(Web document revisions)

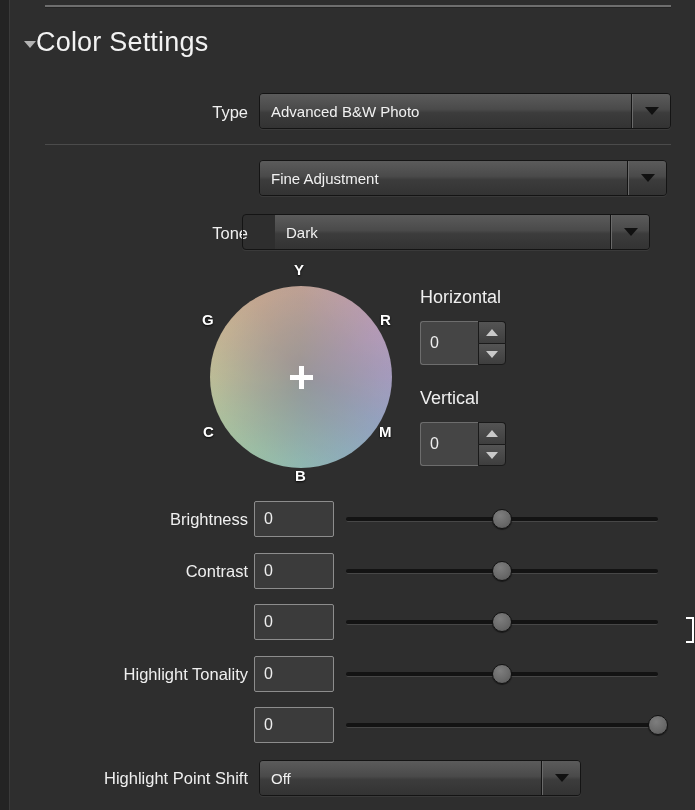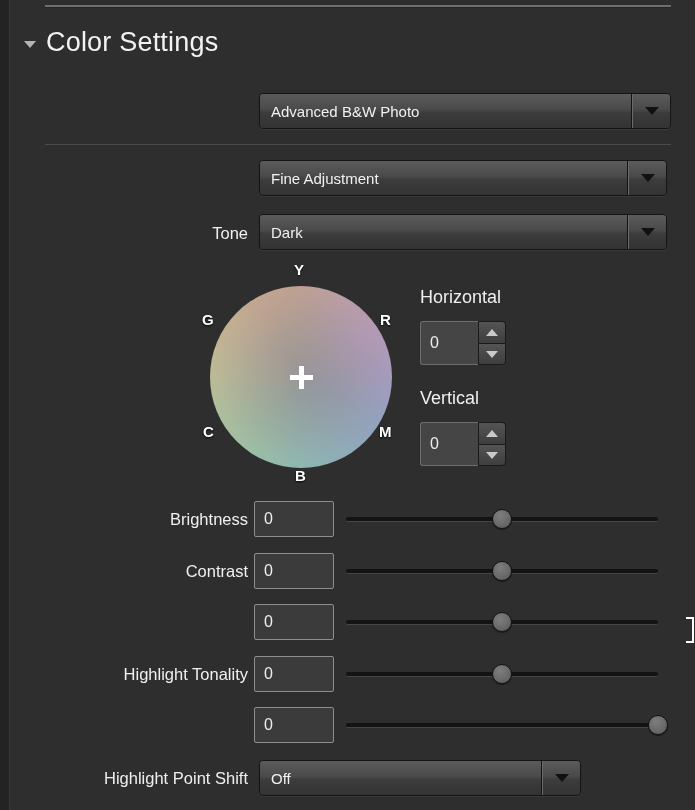--- a/index.html
+++ b/index.html
@@ -58,7 +58,6 @@
     left: 24px; top: 29px;
     display: flex;
     align-items: center;
-    gap: 10px;
   }
   .disclosure {
     width: 0; height: 0;

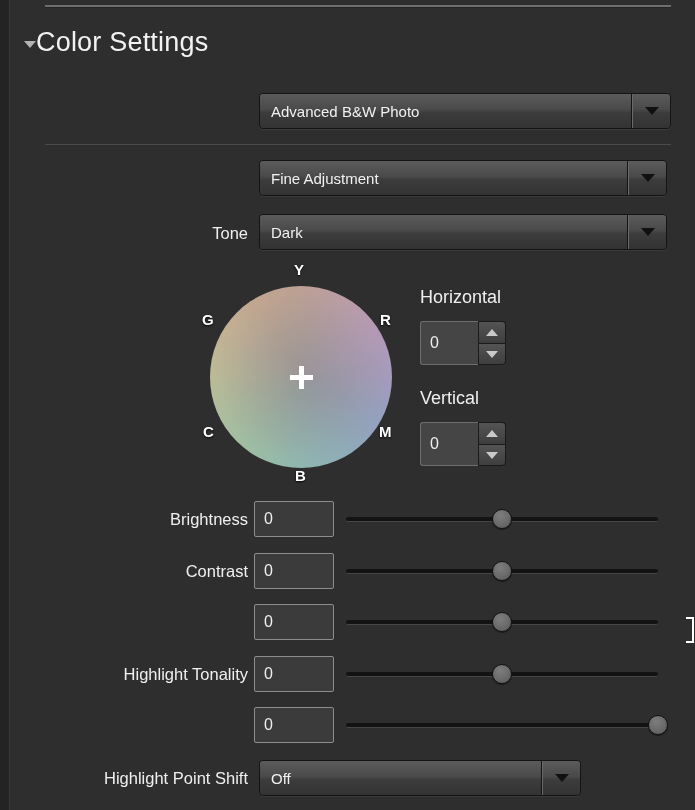--- a/index.html
+++ b/index.html
@@ -303,6 +303,7 @@
     <span class="section-title">Color Settings</span>
   </div>
 
+  <div class="row-label" style="top:103px;">Type</div>
   <div class="combo" style="left:259px; top:93px; width:412px;">
     <div class="combo-field">
       <span class="combo-value">Advanced B&amp;W Photo</span>

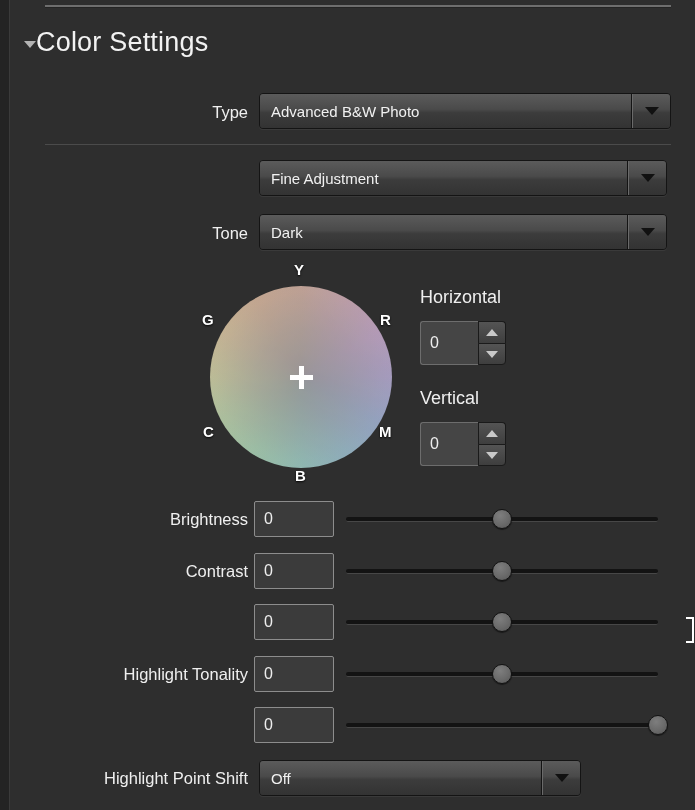--- a/index.html
+++ b/index.html
@@ -325,7 +325,7 @@
   </div>
 
   <div class="row-label" style="top:224px;">Tone</div>
-  <div class="combo" style="left:259px; top:214px; width:408px;">
+  <div class="combo" style="left:242px; top:214px; width:408px;padding-left:32px;">
     <div class="combo-field">
       <span class="combo-value">Dark</span>
     </div>

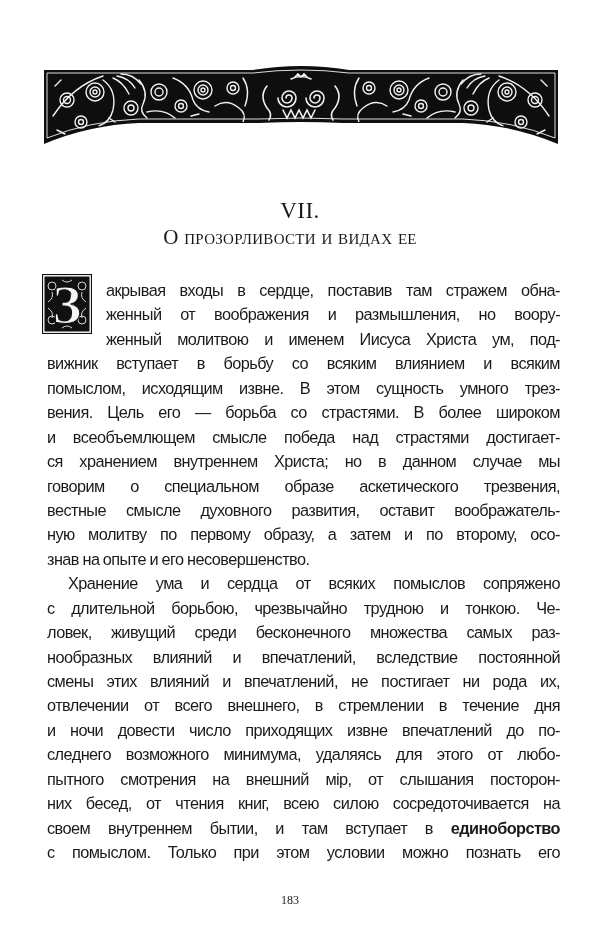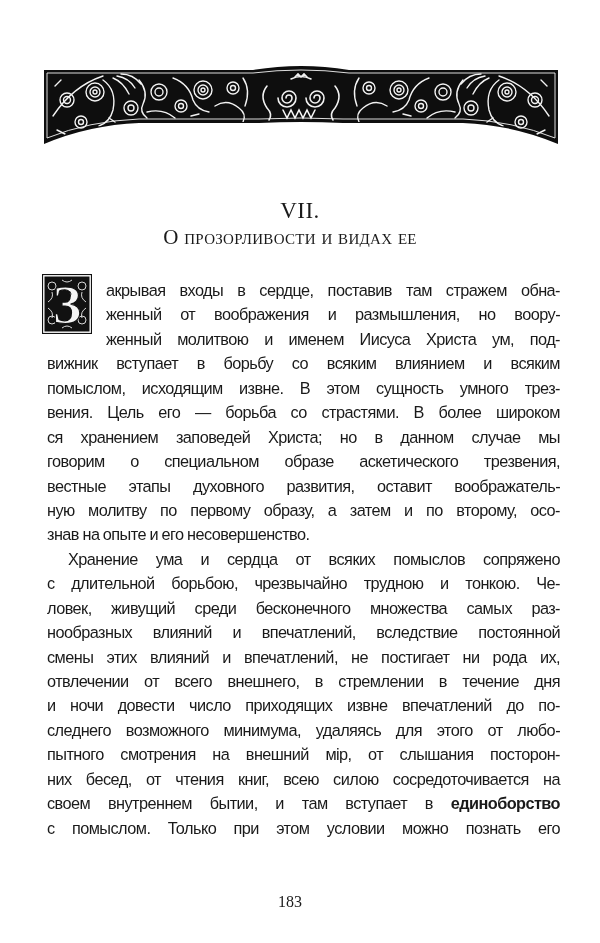--- a/index.html
+++ b/index.html
@@ -211,6 +211,7 @@
   <span class="line">вижник вступает в борьбу со всяким влиянием и всяким</span>
   <span class="line">помыслом, исходящим извне. В этом сущность умного трез-</span>
   <span class="line">вения. Цель его — борьба со страстями. В более широком</span>
+  <span class="line">и всеобъемлющем смысле победа над страстями достигает-</span>
   <span class="line">ся хранением заповедей Христа; но в данном случае мы</span>
   <span class="line">говорим о специальном образе аскетического трезвения,</span>
   <span class="line">вестные этапы духовного развития, оставит воображатель-</span>

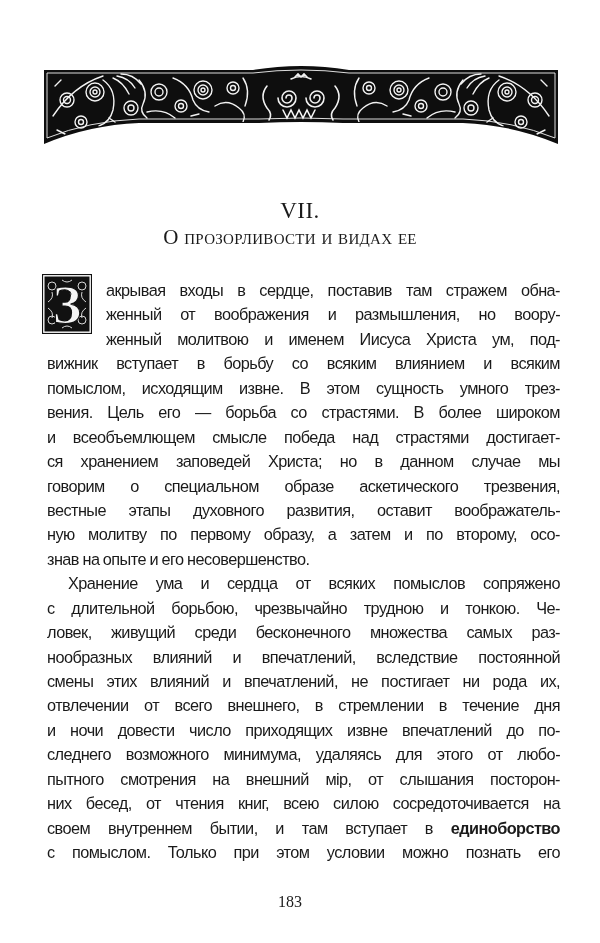--- a/index.html
+++ b/index.html
@@ -212,7 +212,7 @@
   <span class="line">помыслом, исходящим извне. В этом сущность умного трез-</span>
   <span class="line">вения. Цель его — борьба со страстями. В более широком</span>
   <span class="line">и всеобъемлющем смысле победа над страстями достигает-</span>
-  <span class="line">ся хранением заповедей Христа; но в данном случае мы</span>
+  <span class="line">ся хранением внутреннем Христа; но в данном случае мы</span>
   <span class="line">говорим о специальном образе аскетического трезвения,</span>
   <span class="line">вестные этапы духовного развития, оставит воображатель-</span>
   <span class="line">ную молитву по первому образу, а затем и по второму, осо-</span>

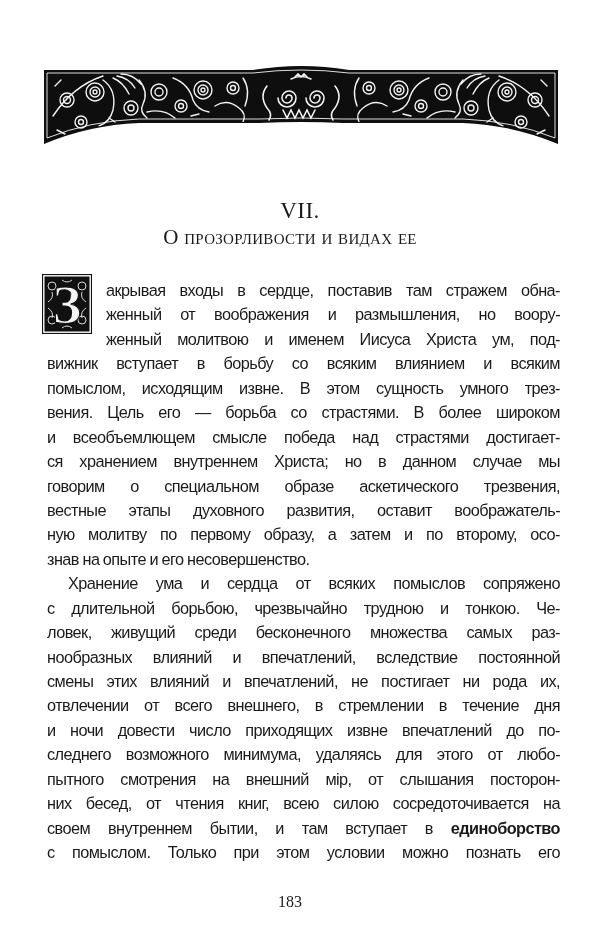--- a/index.html
+++ b/index.html
@@ -214,7 +214,7 @@
   <span class="line">и всеобъемлющем смысле победа над страстями достигает-</span>
   <span class="line">ся хранением внутреннем Христа; но в данном случае мы</span>
   <span class="line">говорим о специальном образе аскетического трезвения,</span>
-  <span class="line">вестные этапы духовного развития, оставит воображатель-</span>
+  <span class="line">вестные смысле духовного развития, оставит воображатель-</span>
   <span class="line">ную молитву по первому образу, а затем и по второму, осо-</span>
   <span class="line last">знав на опыте и его несовершенство.</span>
 

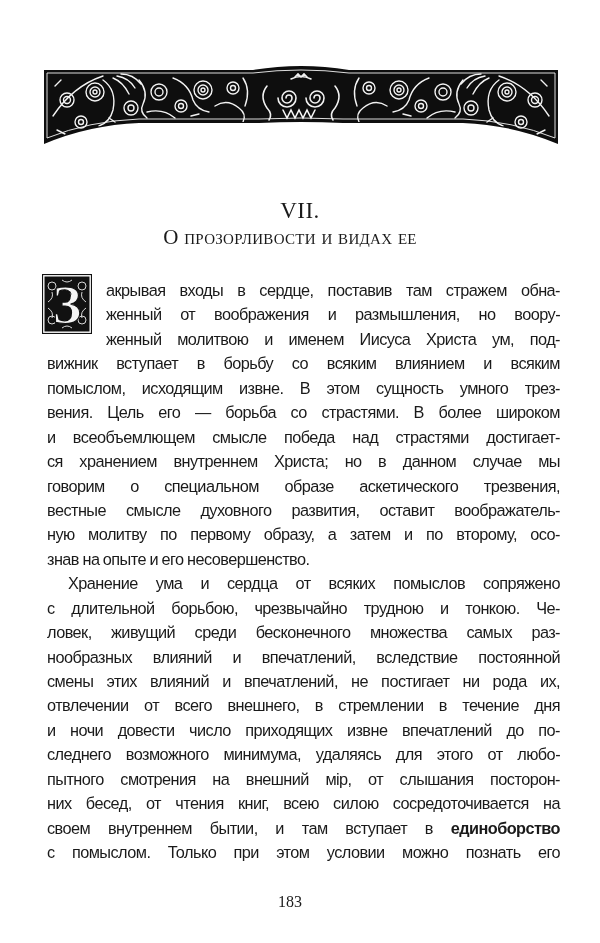--- a/index.html
+++ b/index.html
@@ -90,7 +90,7 @@
       top: 893px;
       text-align: center;
       font-family: "Liberation Serif", serif;
-      font-size: 16px;
+      font-size: 12px;
     }
   </style>
 </head>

**WORK TASK**
Copy the entries exactly. Leave out the images.

**SOLUTION FOR THIS EXERCISE**
--- a/index.html
+++ b/index.html
@@ -58,7 +58,6 @@
     left: 24px; top: 29px;
     display: flex;
     align-items: center;
-    gap: 10px;
   }
   .disclosure {
     width: 0; height: 0;

--- a/index.html
+++ b/index.html
@@ -303,6 +303,7 @@
     <span class="section-title">Color Settings</span>
   </div>
 
+  <div class="row-label" style="top:103px;">Type</div>
   <div class="combo" style="left:259px; top:93px; width:412px;">
     <div class="combo-field">
       <span class="combo-value">Advanced B&amp;W Photo</span>

--- a/index.html
+++ b/index.html
@@ -325,7 +325,7 @@
   </div>
 
   <div class="row-label" style="top:224px;">Tone</div>
-  <div class="combo" style="left:259px; top:214px; width:408px;">
+  <div class="combo" style="left:242px; top:214px; width:408px;padding-left:32px;">
     <div class="combo-field">
       <span class="combo-value">Dark</span>
     </div>

--- a/index.html
+++ b/index.html
@@ -211,6 +211,7 @@
   <span class="line">вижник вступает в борьбу со всяким влиянием и всяким</span>
   <span class="line">помыслом, исходящим извне. В этом сущность умного трез-</span>
   <span class="line">вения. Цель его — борьба со страстями. В более широком</span>
+  <span class="line">и всеобъемлющем смысле победа над страстями достигает-</span>
   <span class="line">ся хранением заповедей Христа; но в данном случае мы</span>
   <span class="line">говорим о специальном образе аскетического трезвения,</span>
   <span class="line">вестные этапы духовного развития, оставит воображатель-</span>

--- a/index.html
+++ b/index.html
@@ -212,7 +212,7 @@
   <span class="line">помыслом, исходящим извне. В этом сущность умного трез-</span>
   <span class="line">вения. Цель его — борьба со страстями. В более широком</span>
   <span class="line">и всеобъемлющем смысле победа над страстями достигает-</span>
-  <span class="line">ся хранением заповедей Христа; но в данном случае мы</span>
+  <span class="line">ся хранением внутреннем Христа; но в данном случае мы</span>
   <span class="line">говорим о специальном образе аскетического трезвения,</span>
   <span class="line">вестные этапы духовного развития, оставит воображатель-</span>
   <span class="line">ную молитву по первому образу, а затем и по второму, осо-</span>

--- a/index.html
+++ b/index.html
@@ -214,7 +214,7 @@
   <span class="line">и всеобъемлющем смысле победа над страстями достигает-</span>
   <span class="line">ся хранением внутреннем Христа; но в данном случае мы</span>
   <span class="line">говорим о специальном образе аскетического трезвения,</span>
-  <span class="line">вестные этапы духовного развития, оставит воображатель-</span>
+  <span class="line">вестные смысле духовного развития, оставит воображатель-</span>
   <span class="line">ную молитву по первому образу, а затем и по второму, осо-</span>
   <span class="line last">знав на опыте и его несовершенство.</span>
 

--- a/index.html
+++ b/index.html
@@ -90,7 +90,7 @@
       top: 893px;
       text-align: center;
       font-family: "Liberation Serif", serif;
-      font-size: 16px;
+      font-size: 12px;
     }
   </style>
 </head>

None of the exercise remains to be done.